US Roadtrip Highlights, Part I


Maxence and I are back from our roadtrip across the US — still a bit jetlagged, but extremely pleased with how it went. 4,952 miles driven in 17 days through 7 states: in order of appearance, Florida, Alabama, Mississippi, Louisiana, Texas, New Mexico, Arizona, and California. Stupendous landscapes, extremely kind people along the way (except for that one tattooed psycho in a pick-up truck, but that was fun in retrospect), fabulous roadfood, all the ingredients were there to make our vacation precisely the kind of adventure-filled trip we were hoping for.

So, how does one write up such a journey, where does one begin? I could of course transcribe my moleskine notes here, but even I can’t quite make out what I wrote in some places, so I will just go with a collection of thoughts from the road and the table.

– Feed me a burger a day and I’m a happy girl. I didn’t eat a burger a day because quirkier food specialties beckoned, but I would have otherwise, and still managed to gobble up six of them — about six times more than I normally do in a year.

– Put jalapeño in anything and I’ll order it. Especially if it’s a burger, and especially if they add bacon so you can call it breakfast (Tecolote Café in Santa Fe, New Mexico).

– Put crawfish in anything and I’ll order it. Driving through Louisiana, I thought I might just turn into one. I would have become the world’s first crawfish who blogs.

Fresh boiled peanuts are good. They burn the tips of your fingers if you’re sitting on the passenger seat and are hence the appointed boiled peanut peeler, but their flavor, which comes closer to that of edamame (green soybeans) than that of dry roasted peanuts, will make it worth your while. We got ours from a roadside stand in Florida, where the lady’s eyes clouded with worry when we told her about the trip we were taking: she warned us against the many dangers of the road ahead (bandit hitch-hikers in particular) and gave us perfectly ripe Georgia peaches that made our hands smell like cotton candy afterwards.

Ice-cream always tastes better if someone crushes good stuff into it (say, cookie dough, peanut butter cups, Oreo cookies, or mini-marshmallows) on a cold stone while dancing to disco music (Amy’s ice-cream, Austin, Texas).

– Brewing companies and Irish pubs are great spots to watch the World Cup on giant screens, and you might be pleased to notice that the majority of spectators roots for the French (and why wouldn’t they, I ask?).

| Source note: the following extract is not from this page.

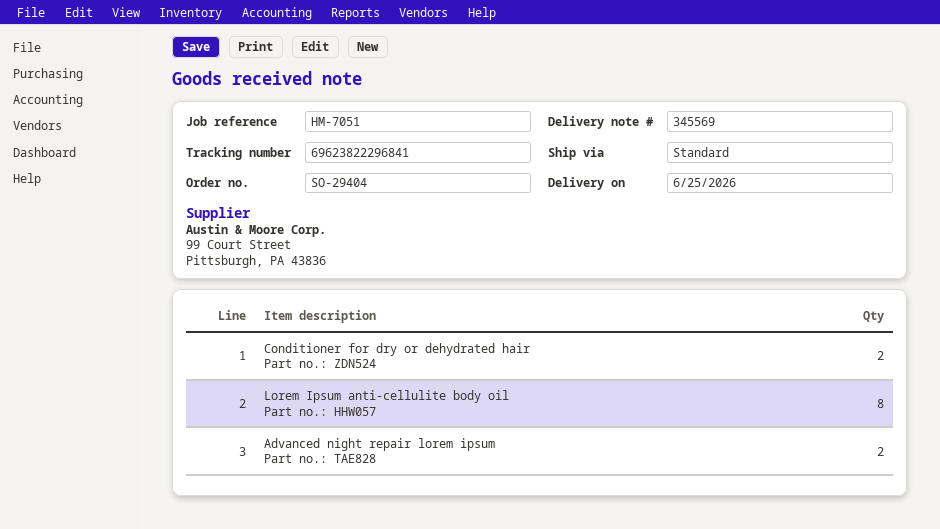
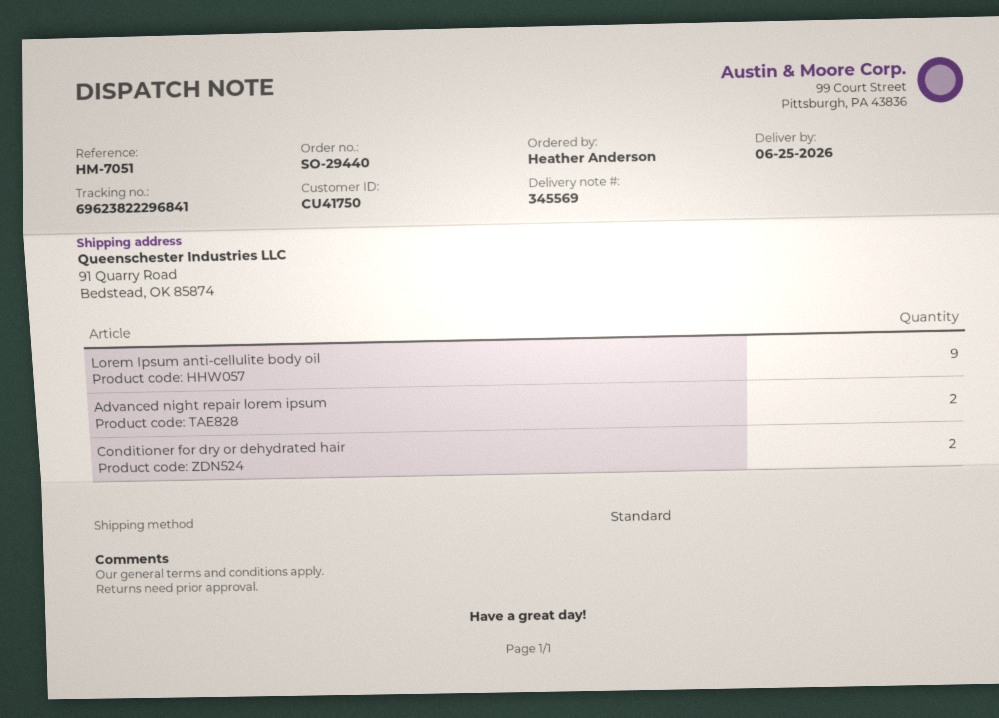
order number: SO-29404 -> SO-29440
Lorem Ipsum anti-cellulite body oil: 8 -> 9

Soft-shell crabs are a wonderful gift of the sea, whether sautéed in garlic butter (The Crack’d Conch in Key Largo, Florida) or fried to a golden shade of crisp (Bon Ton Café in New Orleans, Louisiana or even better, Café des Amis in Breaux Bridge, Louisiana).

Drive-ins (where you park, order from a speaker, and wait for the pretty girl in a cap to bring your meal to your car so you can properly make a mess of it on your front seats) are much more fun than drive-thrus, and I like tater tots better than fries (Sonic, a drive-in restaurant chain mostly represented in Southern states).

Pulled pork (pork meat that is slowly smoked over a barbecue pit until it is so soft it can be pulled from the bones by hand) is the American equivalent of duck confit, and the soft, moist shreds of meat are just as irresistible. And after a meal of BBQed meat (tip: you don’t have to finish what’s on your plate), if you concentrate really hard, you will find that there is always a little room to share Mrs. Waits’ goopy banana pudding (The Brick Pit in Mobile, Alabama) or a slice of pecan pie (The Goode Co. Barbecue in Houston, Texas).

– After just a few days of the roadfood diet, you will start having wild dreams of fresh greens. If iceberg lettuce is all that can be found, take it anyway. Just make sure they hold the Kraft shredded cheese.